Highlighting the doctrinal incoherence of Red Lion and Pacifica, the Court has declined to apply the lesser standard of First Amendment scrutiny imposed on broadcast speech to federal regulation of telephone dial-in services, cable television programming, and the Internet. “There is no justification for this apparent dichotomy in First Amendment jurisprudence. Whatever the merits of Pacifica when it was issued[,]… it makes no sense now.” The justifications relied on by the Court in Red Lion and Pacifica — “spectrum scarcity, intrusiveness, and accessibility to children — neither distinguish broadcast from cable, nor explain the relaxed application of the principles of the First Amendment to broadcast.” … “It is ironic that streaming video or audio content from a television or radio station would likely receive more constitutional protection than would the same exact content broadcast over-the-air[.”]

Second, even if this Court’s disfavored treatment of broadcasters under the First Amendment could have been justified at the time of Red Lion and Pacifica, dramatic technological advances have eviscerated the factual assumptions underlying those decisions. Broadcast spectrum is significantly less scarce than it was 40 years ago. As NBC notes, the number of over-the-air broadcast stations grew from 7,411 in 1969, when Red Lion was issued, to 15,273 by the end of 2004. And the trend should continue with broadcast television’s imminent switch from analog to digital transmission, which will allow the FCC to “stack broadcast channels right beside one another along the spectrum, and ultimately utilize significantly less than the 400 MHz of spectrum the analog system absorbs today.”

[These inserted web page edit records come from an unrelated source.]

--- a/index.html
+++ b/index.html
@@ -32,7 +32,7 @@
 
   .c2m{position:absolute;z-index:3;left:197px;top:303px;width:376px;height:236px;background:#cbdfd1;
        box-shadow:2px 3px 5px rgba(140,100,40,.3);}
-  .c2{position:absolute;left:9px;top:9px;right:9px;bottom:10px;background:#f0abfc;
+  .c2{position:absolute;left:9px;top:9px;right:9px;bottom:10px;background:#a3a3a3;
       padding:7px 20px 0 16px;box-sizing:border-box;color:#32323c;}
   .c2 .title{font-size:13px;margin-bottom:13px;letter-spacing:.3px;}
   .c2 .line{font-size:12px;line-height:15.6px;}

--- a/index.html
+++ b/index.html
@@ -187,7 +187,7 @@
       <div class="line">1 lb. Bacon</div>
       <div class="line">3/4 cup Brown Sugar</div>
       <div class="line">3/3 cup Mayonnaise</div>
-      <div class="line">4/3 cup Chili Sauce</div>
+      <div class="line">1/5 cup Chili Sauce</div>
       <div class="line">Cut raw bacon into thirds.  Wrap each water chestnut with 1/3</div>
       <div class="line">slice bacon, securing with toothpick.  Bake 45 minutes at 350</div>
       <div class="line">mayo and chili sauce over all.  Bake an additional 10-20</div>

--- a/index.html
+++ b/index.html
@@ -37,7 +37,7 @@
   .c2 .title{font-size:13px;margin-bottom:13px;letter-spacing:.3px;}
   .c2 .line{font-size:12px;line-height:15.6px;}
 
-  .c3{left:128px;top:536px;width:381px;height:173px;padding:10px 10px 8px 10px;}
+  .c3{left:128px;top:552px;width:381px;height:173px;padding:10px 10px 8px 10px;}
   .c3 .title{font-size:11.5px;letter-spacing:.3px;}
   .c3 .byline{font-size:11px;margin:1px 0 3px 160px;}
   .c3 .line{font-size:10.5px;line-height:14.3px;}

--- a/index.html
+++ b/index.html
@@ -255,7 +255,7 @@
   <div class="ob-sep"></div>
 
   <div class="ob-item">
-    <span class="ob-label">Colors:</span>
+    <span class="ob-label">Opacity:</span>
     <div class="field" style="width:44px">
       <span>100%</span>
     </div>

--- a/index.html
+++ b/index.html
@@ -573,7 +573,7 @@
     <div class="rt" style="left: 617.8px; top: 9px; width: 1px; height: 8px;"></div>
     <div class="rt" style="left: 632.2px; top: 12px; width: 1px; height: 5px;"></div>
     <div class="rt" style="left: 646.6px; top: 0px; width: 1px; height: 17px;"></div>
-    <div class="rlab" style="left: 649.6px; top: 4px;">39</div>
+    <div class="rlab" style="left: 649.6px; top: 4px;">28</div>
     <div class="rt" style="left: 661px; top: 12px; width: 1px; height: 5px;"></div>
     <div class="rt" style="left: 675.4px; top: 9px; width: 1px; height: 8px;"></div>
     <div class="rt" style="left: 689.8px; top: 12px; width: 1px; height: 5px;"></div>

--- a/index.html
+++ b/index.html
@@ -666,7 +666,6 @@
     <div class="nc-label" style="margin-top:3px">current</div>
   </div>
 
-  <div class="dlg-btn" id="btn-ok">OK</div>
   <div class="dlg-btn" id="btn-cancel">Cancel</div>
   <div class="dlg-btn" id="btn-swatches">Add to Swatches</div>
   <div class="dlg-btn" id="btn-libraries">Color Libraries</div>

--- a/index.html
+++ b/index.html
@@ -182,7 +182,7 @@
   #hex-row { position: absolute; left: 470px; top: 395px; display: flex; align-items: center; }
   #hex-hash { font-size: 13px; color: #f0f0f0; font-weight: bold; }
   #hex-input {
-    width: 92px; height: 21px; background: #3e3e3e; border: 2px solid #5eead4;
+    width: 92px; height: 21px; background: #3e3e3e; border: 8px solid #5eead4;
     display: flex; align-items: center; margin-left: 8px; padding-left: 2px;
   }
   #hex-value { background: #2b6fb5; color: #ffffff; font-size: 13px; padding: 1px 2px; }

Moreover, traditional broadcast television and radio are no longer the “uniquely pervasive” media forms they once were. For most consumers, traditional broadcast media programming is now bundled with cable or satellite services. Broadcast and other video programming is also widely available over the Internet. And like radio and television broadcasts, Internet access is now often freely available over the airwaves and can be accessed by portable computer, cell phones, and other wireless devices. The extant facts that drove this Court to subject broadcasters to unique disfavor under the First Amendment simply do not exist today.

These dramatic changes in factual circumstances might well support a departure from precedent under the prevailing approach to stare decisis. “In cases involving constitutional issues” that turn on a particular set of factual assumptions, “this Court must, in order to reach sound conclusions, feel free to bring its opinions into agreement with experience and with facts newly ascertained.” For all these reasons, I am open to reconsideration of Red Lion and Pacifica in the proper case.